Os últimos capítulos do livro estão dedicados a dois assuntos importantíssimos, que não poderiam ficar de fora do perfil biográfico de uma figura como Victoria Ocampo: o feminismo e a política. No oitavo capítulo, Karina trata da atuação de Victoria como feminista, lembrando-nos que ela “passou a vida sendo a primeira e única mulher em ambientes agressivamente masculinos”, e que isso não deve ter sido fácil (como, de fato, não foi); lembra-nos também que Victoria, como mulher pública, mesmo a partir de um lugar social privilegiado, “usou suas vantagens para abrir caminho a outras mulheres que também não se resignavam à vida doméstica”. No nono capítulo, Karina trata da espinhosa questão de Victoria Ocampo como uma antiperonista convicta (que chegou a passar “vinte e sete dias presa / aos sessenta e três anos de idade / cidadã de alta periculosidade”, como se pode ler no poema que abre o livro) e de sua inevitável comparação com a outra grande figura feminina da Argentina daqueles tempos: Evita Perón, por supuesto.
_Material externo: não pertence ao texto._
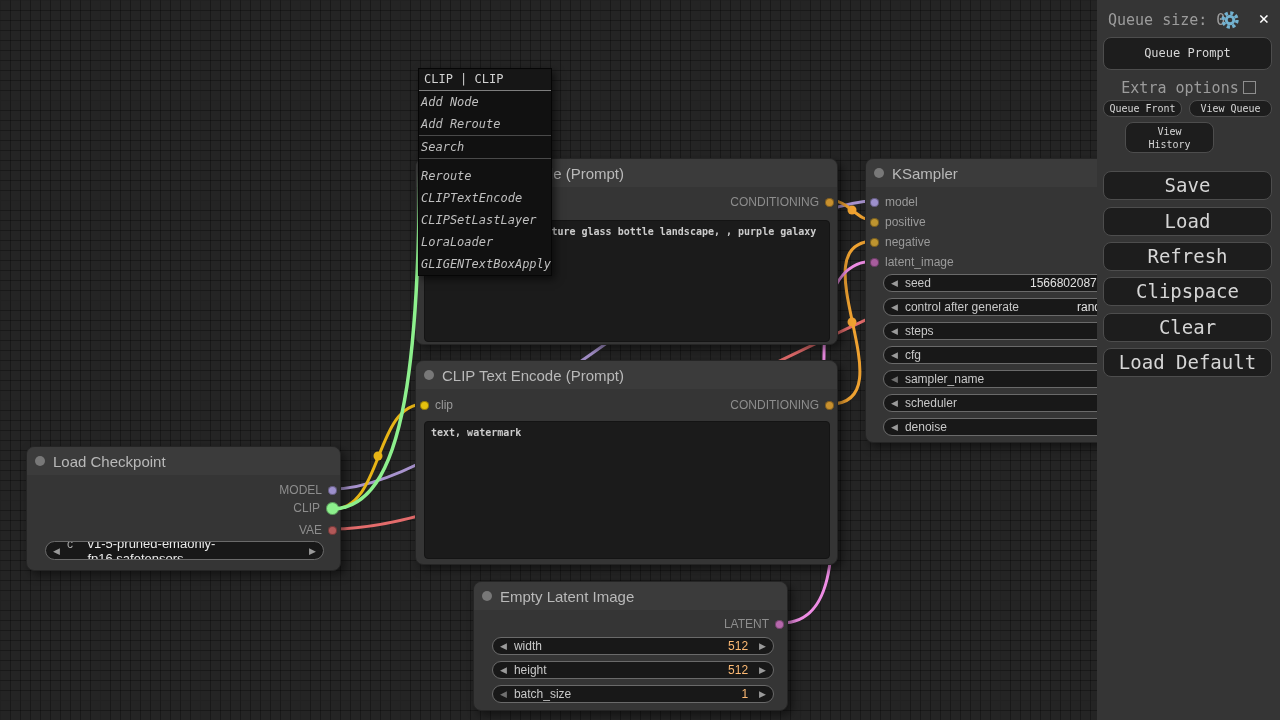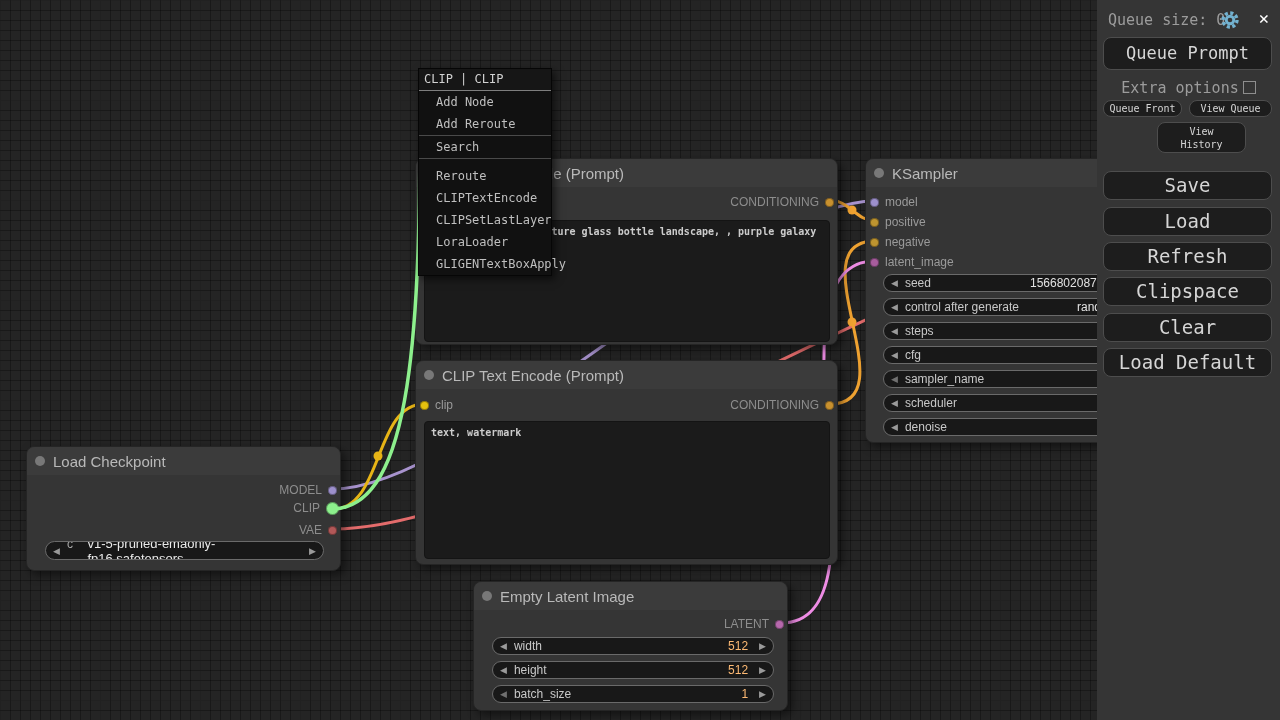--- a/index.html
+++ b/index.html
@@ -245,7 +245,7 @@
       <circle cx="11" cy="11" r="2.3" fill="#353535"></circle>
     </svg>
     <div class="closex">✕</div>
-    <div class="sbtn" style="left:6px;top:37px;width:169px;height:33px;line-height:31px;font-size:17px">Queue Prompt</div>
+    <div class="sbtn" style="left:6px;top:37px;width:169px;height:33px;line-height:31px;font-size:12px">Queue Prompt</div>
     <div class="xopts">
       <span>Extra options</span><span class="chk"></span>
     </div>

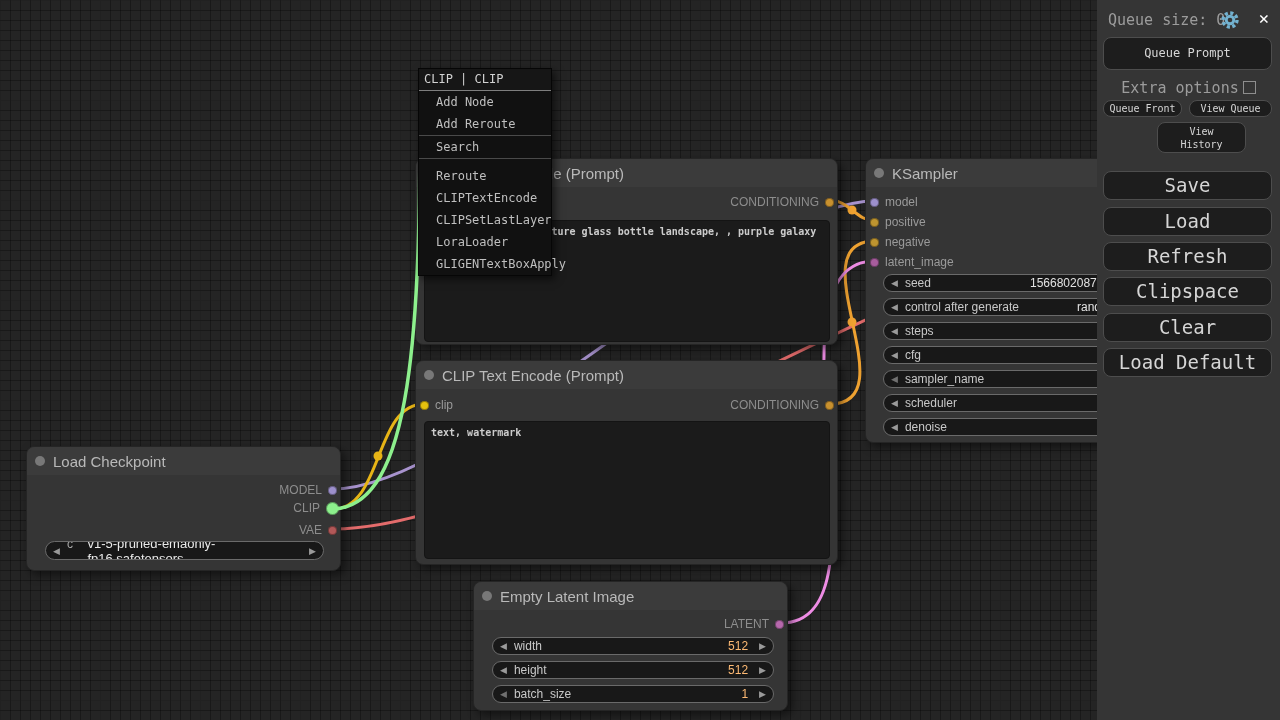--- a/index.html
+++ b/index.html
@@ -43,7 +43,7 @@
     font-size:12px;color:#bfbfbf;box-shadow:3px 3px 8px rgba(0,0,0,.6);}
   .cmenu .mtitle{height:21px;line-height:21px;padding-left:5px;color:#d2d2d2;
     background:#161616;border-bottom:1px solid #7e7e7e;}
-  .cmenu .mitem{height:22px;line-height:22px;padding-left:17px;cursor:pointer;}
+  .cmenu .mitem{height:22px;line-height:22px;padding-left:2px;cursor:pointer;font-style:italic;}
   .cmenu .msearch{border-top:1px solid #4a4a4a;border-bottom:1px solid #4a4a4a;
     margin-bottom:6px;}
   

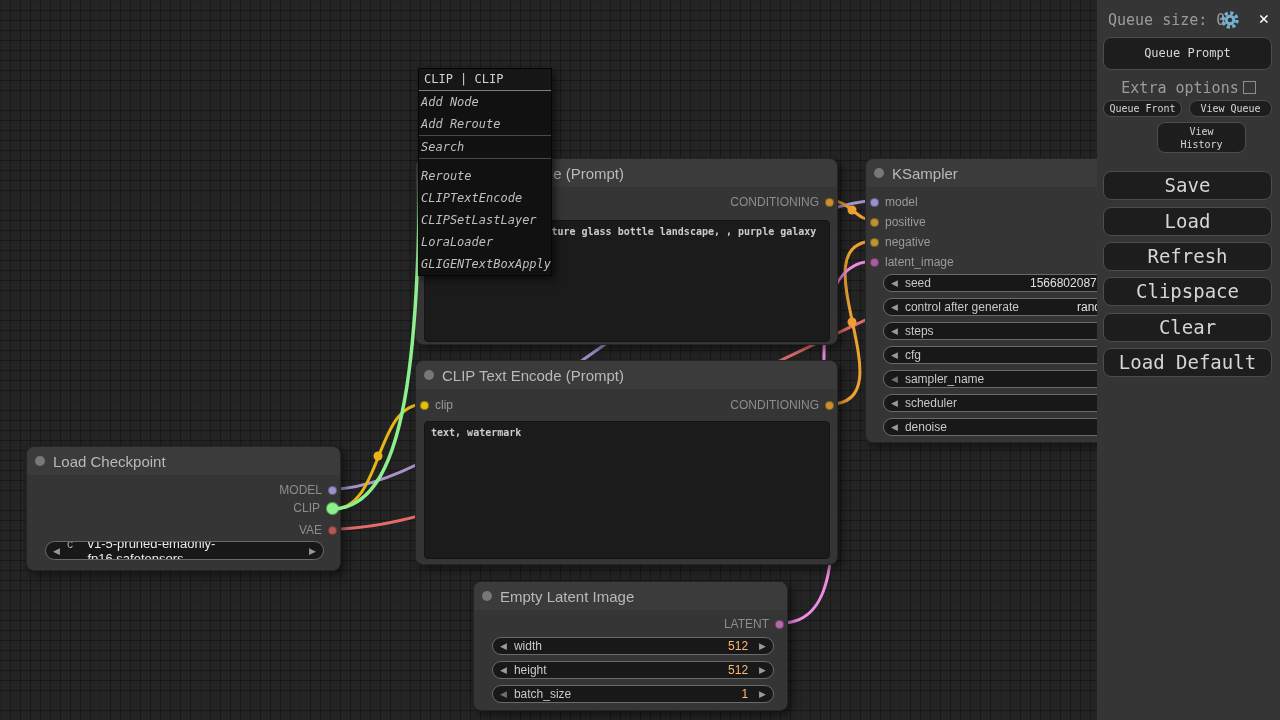--- a/index.html
+++ b/index.html
@@ -251,7 +251,7 @@
     </div>
     <div class="sbtn" style="left:6px;top:100px;width:79px;height:17px;line-height:15px;font-size:10px">Queue Front</div>
     <div class="sbtn" style="left:92px;top:100px;width:83px;height:17px;line-height:15px;font-size:10px">View Queue</div>
-    <div class="sbtn" style="left:60px;top:122px;width:89px;height:31px;font-size:10px;line-height:13px;padding:2px 14px">View History</div>
+    <div class="sbtn" style="left:28px;top:122px;width:89px;height:31px;font-size:10px;line-height:13px;padding:2px 14px">View History</div>
     <div class="sbtn" style="left:6px;top:171px;width:169px;height:29px;line-height:27px;font-size:19px">Save</div>
     <div class="sbtn" style="left:6px;top:207px;width:169px;height:29px;line-height:27px;font-size:19px">Load</div>
     <div class="sbtn" style="left:6px;top:277px;width:169px;height:29px;line-height:27px;font-size:19px">Clipspace</div>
Nessa altura a autora nos brinda com a deliciosa tradução de um trecho de uma peça da dramaturga Mónica Ottino, em que se dramatiza o encontro entre Victoria e Evita num texto “que tenta fugir das versões caricaturais que a opinião pública construiu para ambas”.


Karina Lucena trata de cada uma das facetas de Victoria Ocampo com o rigor e a sensibilidade que caracterizam seu trabalho acadêmico desde sempre, consultando as melhores fontes do país natal da sua querida “Vicky” – escritoras e pesquisadoras como Beatriz Sarlo, María Esther Vázquez, María Teresa Gramuglio, Sylvia Molloy, Patricia Willson e Irene Chikiar Bauer (cito os nomes elencados à página 22 do livro), gente que se dedicou a estudar e a entender a vida e a obra desta figura excepcional com a mesma paixão com que Karina o faz. E o melhor de tudo é que o livro está escrito em linguagem acessível, repleto de humor, e cheio de observações interessantes, provando mais uma vez que é possível estudar um assunto em profundidade e ainda assim produzir um texto que dá gosto de ler.

Faltou dizer que o último capítulo do livro é aquele em que Karina Lucena explicita sua filiação benjaminiana (muito chique isso), ao explicar, afinal de contas, porque é que Victoria Ocampo pode ser considerada um concentrado de tensões, “uma força que, estudada no detalhe, permite compreender para além dela, uma força irradiadora”. Ao fim e ao cabo, a atuação de Victoria Ocampo no campo cultural argentino ao longo de cinco décadas cruciais nos ajuda a compreender algumas questões-chave relacionadas à cultura de seu país – entre outras, a emergência de Buenos Aires como capital cosmopolita e o influxo migratório como componente inescapável do imaginário nacional – e nos instiga a pensar nas semelhanças e diferenças que esse processo apresenta em relação àquele que ocorreu no Brasil na mesma época. Já estava mais do que na hora de conhecermos melhor a vida e a obra de uma figura tão importante da cultura latino-americana quanto Victoria Ocampo, e só podemos agradecer à Karina por esse mergulho apaixonado em seu objeto de estudo, que ela soube transformar num livro muy hermoso, agora à nossa disposição.